4.3 Example: Calculate Fishing Hours
In this example we’ll query fishing hours for January 2020 for all active drifting longline fishing vessels. We’ll write the query as a string in R, download the results, and create a map of fishing hours. The example is broken down into three sections: 1) Setup, 2) Query data and 3) Map Fishing Effort.
4.3.1 Setup
Load packages and setup the BigQuery connection. In this example, we’re using bigrquery
, a package designed to interface with BigQuery in R. To authorize, we simply call the bq_auth()
command it should open a window that allows you to authenticate yourself. If you have already authorized your Google account in R, the authorization should pull up a message allowing you to select a pre-authorized account. Your credentials should typically be your UCSB email address and password.
4.3.2 Query Data
Write the query to get fishing hours for all drifting longliners in January 2020 binned at 0.1 degrees. While the query below can be written into a larger nested query, it’s recommended to use subqueries, particularly when starting out in SQL since they are easier to check and debug. Since we are using tables from both the world-fishing-827
project and the emlab-gcp
project, it’s really important to identify the project when calling the datasets in our query (i.e. starting with world-fishing-827.
or emlab-gcp.
). The query to calculate fishing hours is composed of several subqueries:
Identify segments to use in the analysis that pass the recommended noise filters (a good segment with more than 10 positions per segment that is not overlapping and short). We’ll be using the testing table,
emlab-gcp.emlab_test.pipe_v20201001_subset2020
Create a list of vessels of interest. In this case we will use vessels with a best vessel class of
drifting_longlines
in 2020 that are on GFW’s best fishing vessel table (world-fishing-827.fishing_vessels_ssvid_v20210706
).Gather AIS positions for January 2020 only including good segments. We’ll be using the testing table,
emlab-gcp.emlab_test.pipe_v20201001_fishing_subset2020
.Filter AIS positions for our vessels of interest
Calculate fishing hours. Fishing hours are calculated using
hours
and thennet_score
. When thennet_score = 1
the neural net thinks this is a fishing position so we assign thehours
as fishing hours.Aggregate fishing hours. We’ll bin fishing hours at 0.1 degree resolution and aggregate across grids. This gives us a total estimate of fishing hours for each cell by all drifting longline vessels in January 2020. Note: by including the
ssvid
and/ordate
in theGROUP BY
statement you can aggregate fishing hours per grid cell by vessel and date.

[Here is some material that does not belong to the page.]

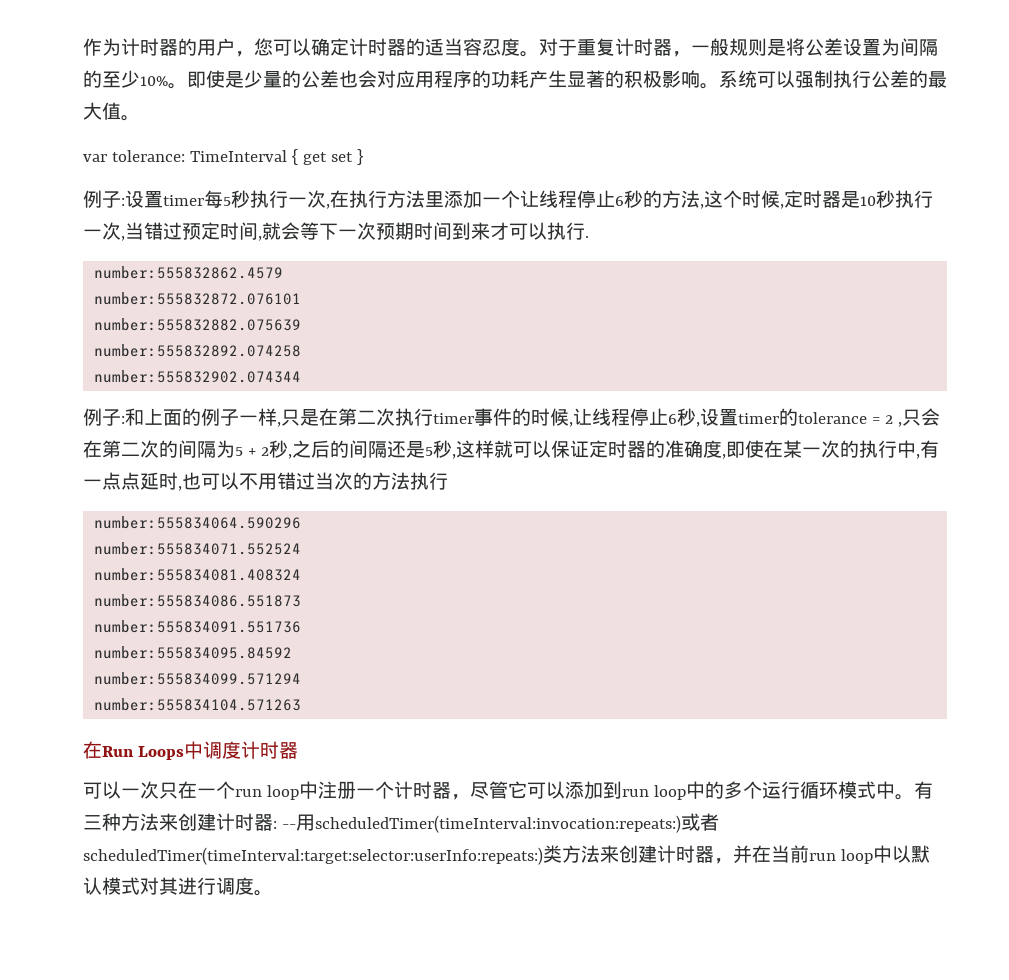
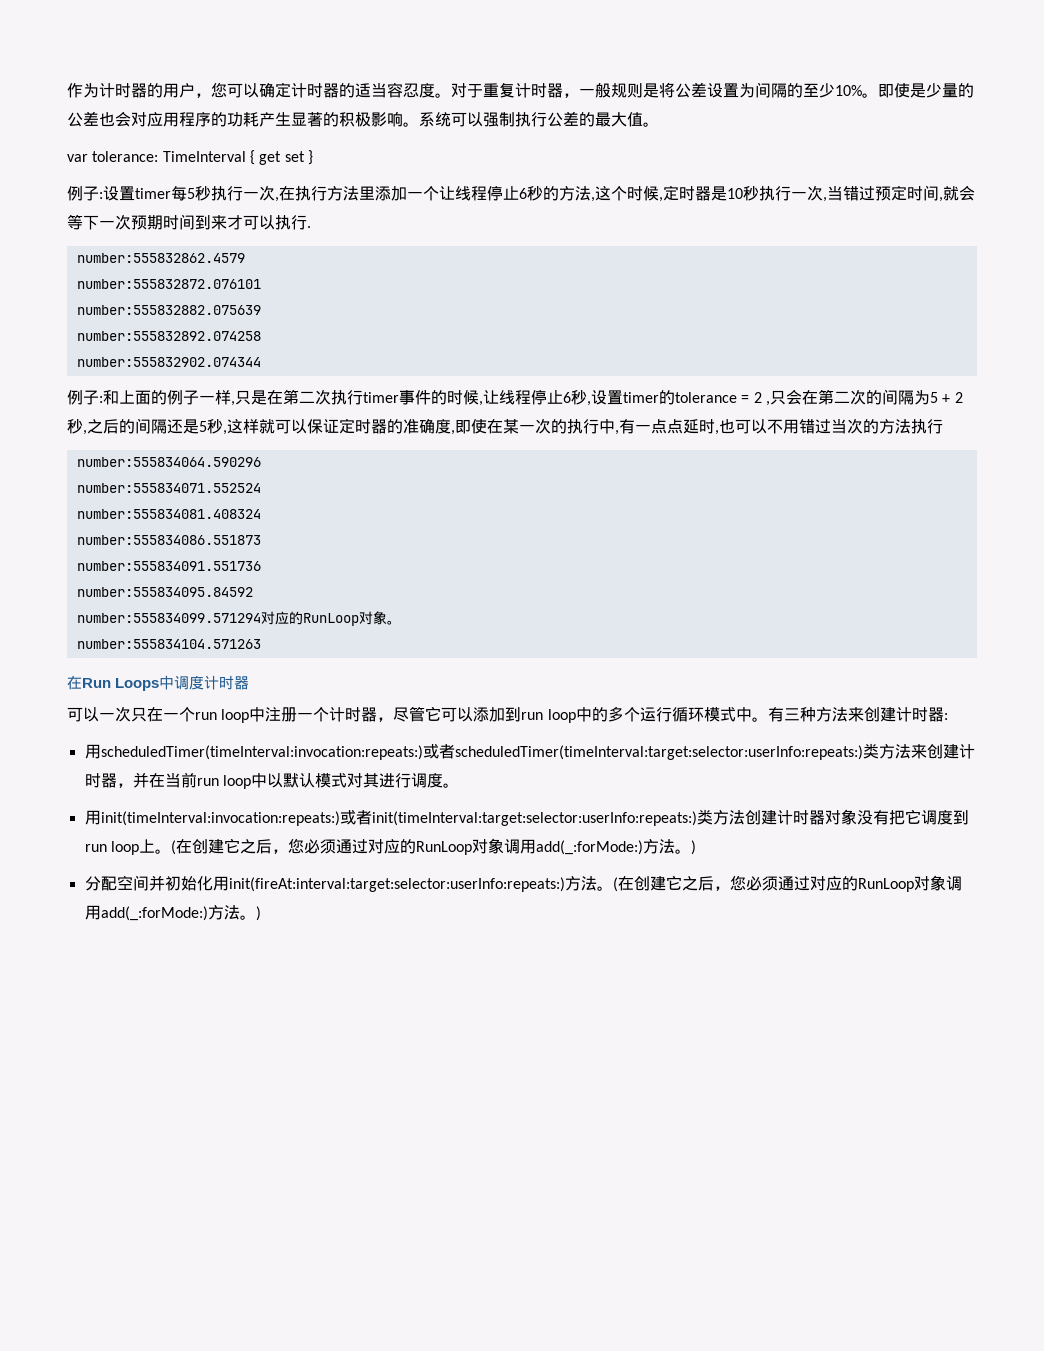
(302, 678) none -> [260,611,401,626] 对应的RunLoop对象。
[281,824,296,829] -- -> (948, 716) //
(273, 893) none -> [84,809,969,826] [84,838,696,855] [84,875,962,892] [84,905,261,921] // 用init(timeInterval:invocation:repeats:)或者init(timeInterval:target:selector:userInfo:repeats:)类方法创建计时器对象没有把它调度到run loop上。(在创建它之后，您必须通过对应的RunLoop对象调用add(_:forMode:)方法。) // 分配空间并初始化用init(fireAt:interval:target:selector:userInfo:repeats:)方法。(在创建它之后，您必须通过对应的RunLoop对象调用add(_:forMode:)方法。)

sql_fishing_hours <- "#StandardSQL
WITH
##################################
# Identify good segments using
# GFW's recommended noise filters
good_segments AS (
SELECT
seg_id
FROM
`emlab-gcp.emlab_test.pipe_v20201001_segs_subset2020`
WHERE
good_seg
AND positions > 10
AND NOT overlapping_and_short
),
##################################
# List of drifting longline fishing
# vessels in 2020
longline_vessels_2020 AS (
SELECT
ssvid,
year
FROM
`world-fishing-827.gfw_research.fishing_vessels_ssvid_v20210706`
WHERE
best_vessel_class = 'drifting_longlines'
AND year = 2020
),
##################################
# Fishing positions for January
# 2020 from the emlab test table
fishing_positions AS (
SELECT
ssvid,
lat,
lon,
EXTRACT(date FROM timestamp) AS date,
EXTRACT(year FROM timestamp) AS year,
hours,
nnet_score
FROM
`emlab-gcp.emlab_test.pipe_v20201001_fishing_jan2020`
WHERE
# Keep only good segments
seg_id IN(
SELECT
seg_id
FROM
good_segments
)
),
##################################
# Filter fishing positions for
# only our vessels of interest
fishing_filtered AS (
SELECT
*
FROM
fishing_positions
JOIN longline_vessels_2020
# Only keep positions for fishing vessels active that year
USING(ssvid, year)
),
##################################
# Calculating fishing hours for
# each position
calc_fishing_hours AS (
SELECT
*,
IF(nnet_score = 1, hours, 0) As fishing_hours
FROM
fishing_filtered
),
##################################
# Aggregate fishing hours by
# grid cell
fishing_binned AS (
SELECT
# Convert lat/lon to 0.1 degree bins
FLOOR(lat * 10) / 10 AS lat_bin,
FLOOR(lon * 10) / 10 AS lon_bin,
SUM(hours) as hours,
SUM(fishing_hours) as fishing_hours
FROM
calc_fishing_hours
GROUP BY lat_bin, lon_bin
)
SELECT * FROM fishing_binned"
Run the query and write the results as a table (test_fishing_hours_jan2020_tenthdegree
) in BigQuery. This way the query doesn’t have to be re-run every time the SOP gets updated. Instead, we just download the table we created into the working environment. Using the BigQuery console to validate the query it will bill ~12 GB (< $1).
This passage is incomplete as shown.